Current Core Topics (ASE)
3D Echocardiography; Cardio-Oncology; Cardiovascular Sonography; Chamber Quantification; Contrast Echocardiography; Diastolic Function; Disease-Based; Doppler Echocardiography; Echo-Guided Interventions; Focused Cardiac Ultrasound; Multimodality; Pediatric/Congenital/Fetal; Perioperative/TEE; Reporting/Quality; Research; Resynchronization/Mechanics; Stress Echocardiography; Training; Valves; Vascular Ultrasound

Key Writing Tips

  1. Ethical Principles
    • Authors must strive to maintain high ethical principles, avoid bias, and declare conflicts of interest
    • Ensure patient confidentiality is preserved: all identifiers are to be removed from still frames and videos
  2. Document Length
    • Long enough to adequately cover the topic, but short enough to be interesting and useful to the reader.

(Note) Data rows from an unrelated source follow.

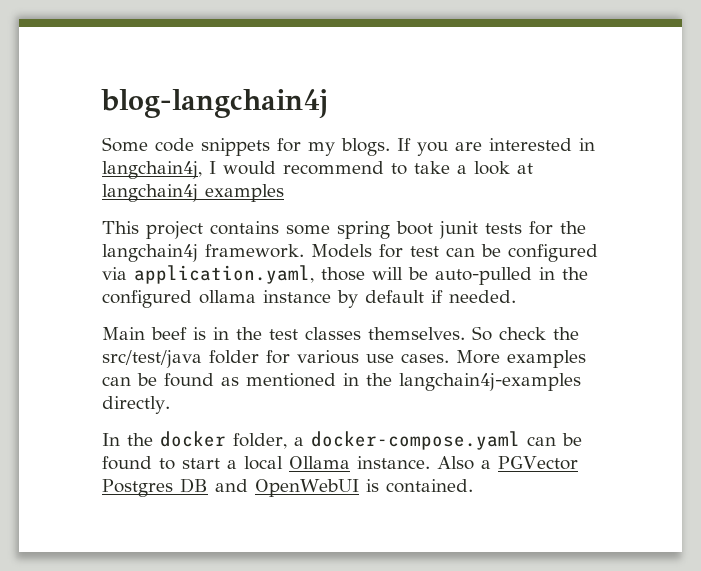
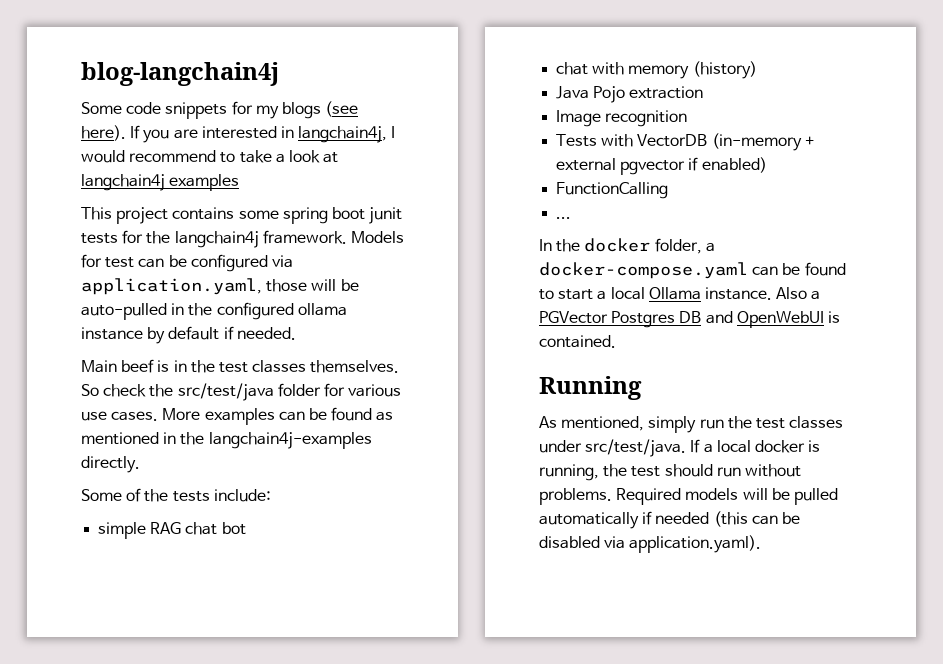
- Some code snippets for my blogs.
+ Some code snippets for my blogs (see here).
+ Some of the tests include:
+ simple RAG chat bot
+ chat with memory (history)
+ Java Pojo extraction
+ Image recognition
+ Tests with VectorDB (in-memory + external pgvector if enabled)
+ FunctionCalling
+ ...
+ Running
+ As mentioned, simply run the test classes under src/test/java. If a local docker is running, the test should run without problems. Required models will be pulled automatically if needed (this can be disabled via application.yaml).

Recommendation is <7000 words if possible, although the length depends upon category and type of document.
    • Avoid redundancy within the document
    • Gain group consensus regarding non-duplication before writing sections
  3. Content
    • Guidelines Review Articles: The writing of Guidelines is different from the writing of a review. Although authors must strive to include the most meaningful literature, they should use the references to make a series of recommendations rather than summarize each paper.  If a literature review is deemed essential, consider including it as a table.
    • Guidelines Expert Consensus Statements: Guidelines are evidence-based recommendations. Expert Consensus Statements are appropriate when sufficient data may be lacking but an expert opinion is needed.
    • Reference previous documents (especially ASE documents) instead of re-establishing the primary value of a modality. In this regard, special attention should be given to the revision of previously published ASE documents and assure consistency among them.
    • Provide conclusions and recommendations when appropriate, and clearly define recommendations as evidence-based versus expert consensus
    • Provide bulleted highlights /recommendations at the end of each section of the document
    • Provide an Executive Summary at the end of the document
    • Protocols may best be provided in links or appendixes
  4. Formatting
    • Visually summarize key points in tables, diagrams, etc.
    • Figures, algorithms, and decision trees are useful if feasible
    • Use of videos in ASE guideline documents provides additional educational value and is highly encouraged.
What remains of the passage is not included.